Three ways to not meet the goals for 2015

    About five years ago, an unpleasant pattern took shape in my life: I began to notice that the percentage of fulfilling “goals for a year” was decreasing year by year, and as a result reached a catastrophic mark in the region of 12%. At the same time, I had absolutely no sense of a failed year, so I began to suspect that something was wrong. As a result, he experimented with setting goals for several years, while studying theory and discussing with GKh . As a result, I was able to formulate ways of setting goals that maximize the likelihood of their failure - and I want to share this knowledge with you.

    Method 1. Set the goals of the result instead of the goals of the process.

    “Quitting smoking is very simple - you just need to stop getting a cigarette out of the pack and put it in your mouth” - whose quote, I don’t remember, but the idea is true.

    Most of the goals that we set for ourselves are somehow related to changing our behavior: stop smoking, start playing sports, stop spending the night at work and start spending more time with family and so on. Have you ever tried to quit smoking or lose weight by 10 kg? Did the formulation of these goals and the promise to yourself “this time hold them back” help you? If so, then you are an iron man with a huge supply of willpower. I want to console the rest: it is known that willpower is a limited resource, the chance to extend a large-scale task only on it is minimal, so you need to be more cunning.

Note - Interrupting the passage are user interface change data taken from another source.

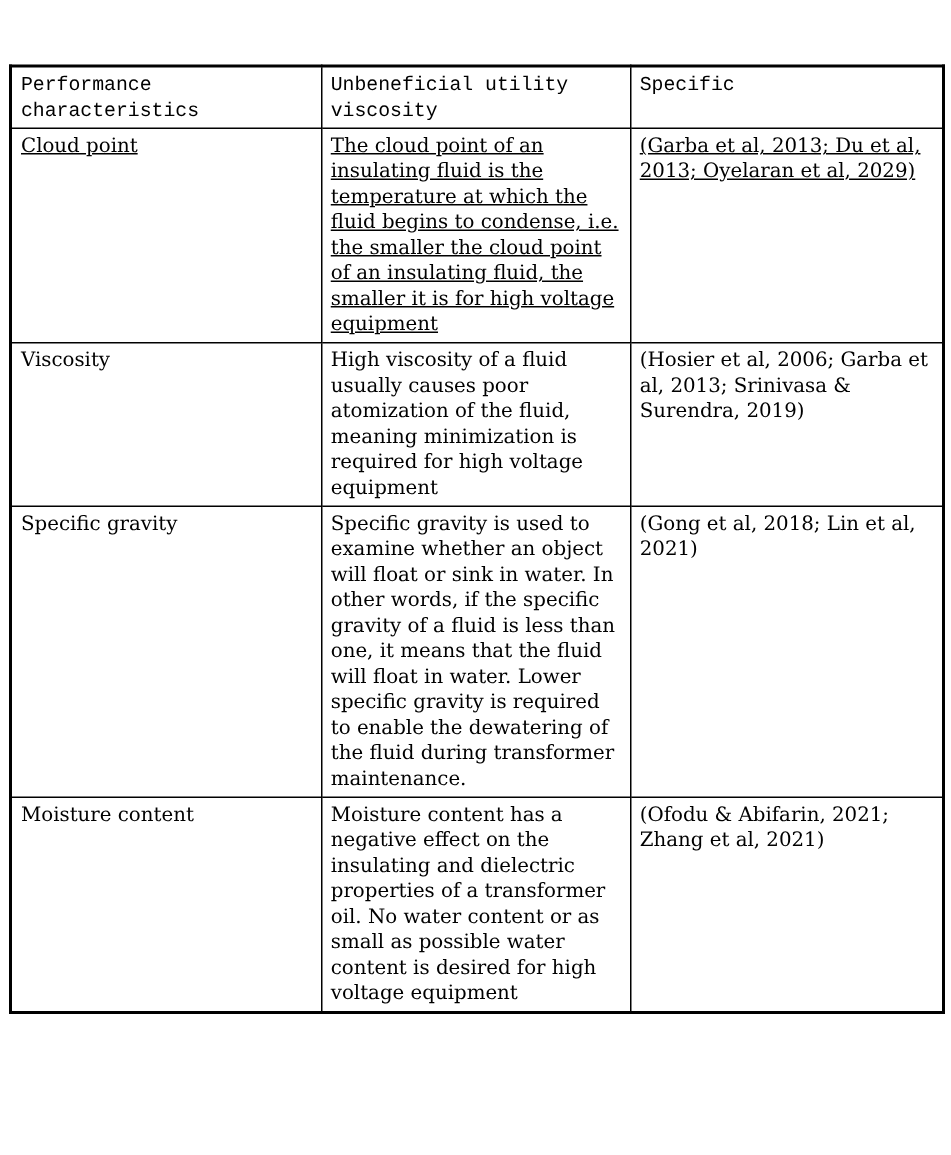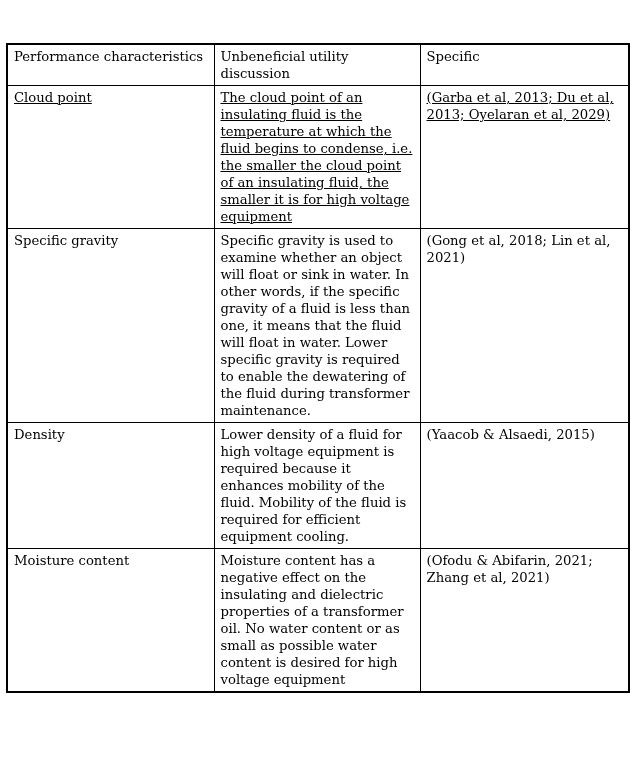--- a/index.html
+++ b/index.html
@@ -32,59 +32,59 @@
   table.perf-table td {
     border: 1px solid #000000;
     vertical-align: top;
     text-align: left;
     font-weight: normal;
     font-size: 13.2px;
     line-height: 17px;
     padding: 3px 5px 3px 6px;
     overflow: hidden;
   }
-  tr.header-row   { height: 34px; }
+  tr.header-row   { height: 34px; font-family: Liberation Mono, monospace; }
   tr.row-cloud    { height: 136px; text-decoration: underline; }
   tr.row-visc     { height: 107px; }
   tr.row-gravity  { height: 188px; margin-top: 48px; }
   tr.row-density  { height: 120px; }
   tr.row-moisture { height: 137px; }
 </style>
 </head>
 <body>
 
 <div class="page">
   <table class="perf-table">
     <colgroup>
       <col class="c1">
         <col class="c2">
         <col class="c3">
     </colgroup>
     <thead>
       <tr class="header-row">
         <th>Performance characteristics</th>
-        <th>Unbeneficial utility discussion</th>
+        <th>Unbeneficial utility viscosity</th>
         <th>Specific</th>
       </tr>
     </thead>
     <tbody>
       <tr class="row-cloud">
         <td>Cloud point</td>
         <td>The cloud point of an insulating fluid is the temperature at which the fluid begins to condense, i.e. the smaller the cloud point of an insulating fluid, the smaller it is for high voltage equipment</td>
         <td>(Garba et al, 2013; Du et al, 2013; Oyelaran et al, 2029)</td>
       </tr>
+      <tr class="row-visc">
+        <td>Viscosity</td>
+        <td>High viscosity of a fluid usually causes poor atomization of the fluid, meaning minimization is required for high voltage equipment</td>
+        <td>(Hosier et al, 2006; Garba et al, 2013; Srinivasa &amp; Surendra, 2019)</td>
+      </tr>
       <tr class="row-gravity">
         <td>Specific gravity</td>
         <td>Specific gravity is used to examine whether an object will float or sink in water. In other words, if the specific gravity of a fluid is less than one, it means that the fluid will float in water. Lower specific gravity is required to enable the dewatering of the fluid during transformer maintenance.</td>
         <td>(Gong et al, 2018; Lin et al, 2021)</td>
-      </tr>
-      <tr class="row-density">
-        <td>Density</td>
-        <td>Lower density of a fluid for high voltage equipment is required because it enhances mobility of the fluid. Mobility of the fluid is required for efficient equipment cooling.</td>
-        <td>(Yaacob &amp; Alsaedi, 2015)</td>
       </tr>
       <tr class="row-moisture">
         <td>Moisture content</td>
         <td>Moisture content has a negative effect on the insulating and dielectric properties of a transformer oil. No water content or as small as possible water content is desired for high voltage equipment</td>
         <td>(Ofodu &amp; Abifarin, 2021; Zhang et al, 2021)</td>
       </tr>
     </tbody>
   </table>
 </div>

    Let's look at the reason for quitting smoking. Firstly, you formulate the problem incorrectly! Throwing is pretty simple, the real challenge is not to start again. I’m not Mark Twain, but until the result was achieved, I quit at least forty times, and didn’t smoke from several hours to six months - so I know what I'm talking about. Someone may object that there is essentially no difference in wording; this is all a play on words. No, no and NO! Wording is important! You break down at times when your self-control is minimal, and you need to set a goal that works best at that moment. Without the participation of the brain, without the participation of logic, the goal should stop you at the very moment when you bring the lighter to a cigarette. You need to analyze where punctures occur in the movement towards your strategic goal, and say to your goal “I will not shoot cigarettes in the bar”, “fight with myself if I already took a cigarette”, “do not sit in smoking areas”, and etc. Remember, the problem is that a person does not translate “strategic” goals into “tactical” ones, especially if he is tired, he is ill, or he is drunk. Do this job for him! Set as a goal something that you really can do. Something where you have a moral choice between “good now, bad then” and “bad now and good then”, and you need help with this choice. A good goal can be such help!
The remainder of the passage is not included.